2.2 Noise measurement setup

We now introduce the experimental setups used for intensity noise measurements. They are based on several photodiodes that are used for the various wavelength ranges, with different noise and responsivity characteristics. For the NIR wavelength range [700 nm; 1100 nm] we use a silicon-based photodiode (DET36A2/M, Thorlabs), for the wavelength range [1200 nm; 1500 nm] we use an InGaAs-based photodiode (DET10C, Thorlabs), and for the wavelength range [3 $\mu$m; 10 $\mu$m] we use a liquid-nitrogen-cooled mercury cadmium telluride (MCT) detector (J15D16-M200-S100U-30, Teledyne Judson). The saturation level and linearity range are experimentally determined for each photodetector to define the proper optical power to be used. To limit beam pointing fluctuations to intensity noise coupling, the beam is focused onto the photodetectors using a lens. In all cases, photodetectors were covered to minimize the influence of stray light.

Two types of noise measurement are performed, denoted as pulse-to-pulse stability and relative intensity noise (RIN).
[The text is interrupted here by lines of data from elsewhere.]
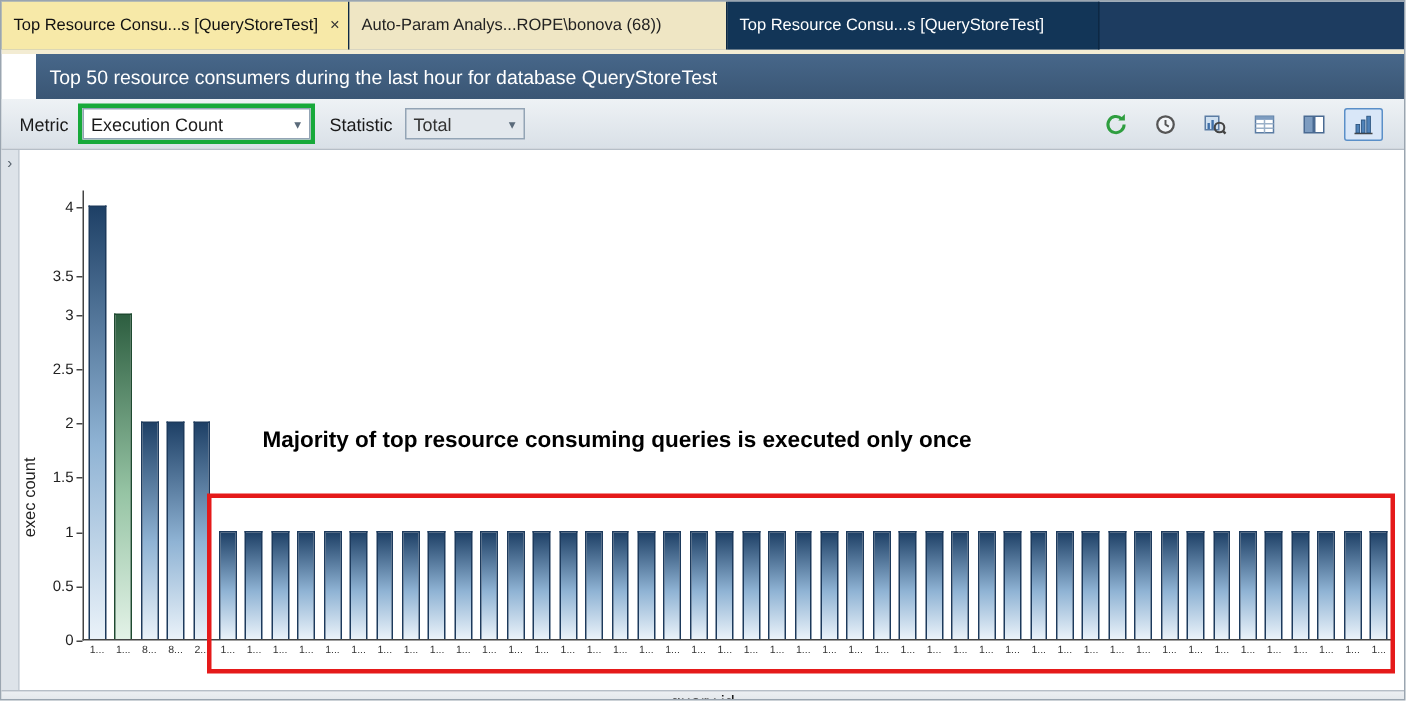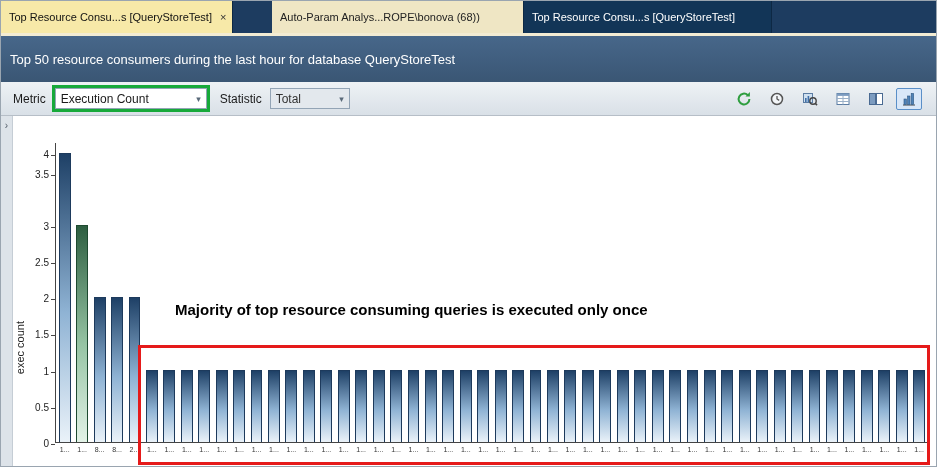"Auto-Param Analys...ROPE\bonova (68))" .tab.t2 { margin-left: 39px -> none }
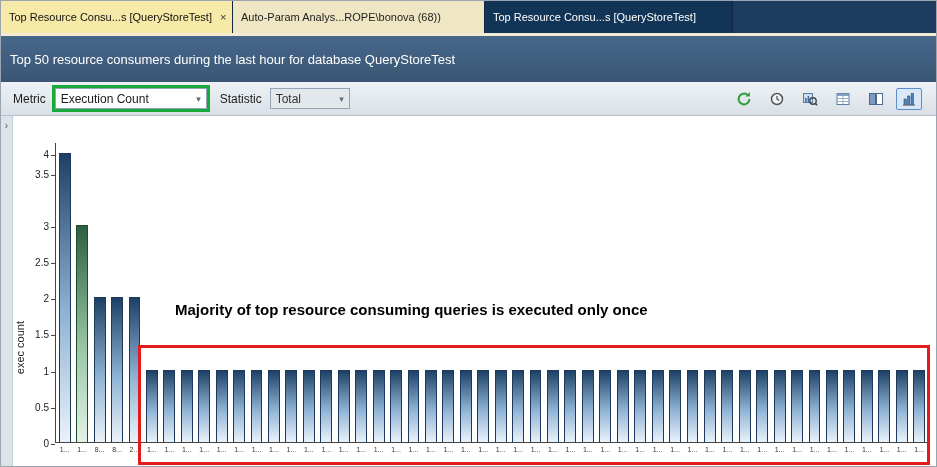"Top 50 resource consumers during" .titlebar { height: 46px -> 30px; margin-left: none -> 23px }
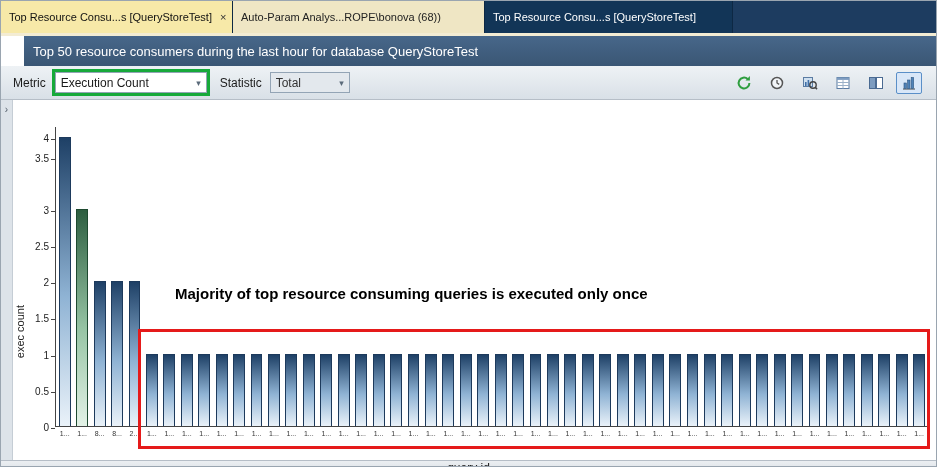"3.5" div.ytick { bottom: 263px -> 237px }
The pulse-to-pulse stability is measured by sending the photodetected signal directly to a sampling oscilloscope, and using the maximum detection feature of the oscilloscope over 1000 waveforms. The pulse-to-pulse stability is the standard deviation of these maxima. This procedure is repeated 5 times and averaged for better accuracy.

The RIN measurement setups are shown in Fig. 3(a) and Fig. 3(b) for the NIR and MIR ranges respectively. They differ due to the various photodetector parameters, to optimize the measurement noise floor.

 figure: Fig. 3.

Fig. 3. (a) RIN measurement setup for the NIR wavelength range (b) RIN measurement setup for the MIR wavelength range.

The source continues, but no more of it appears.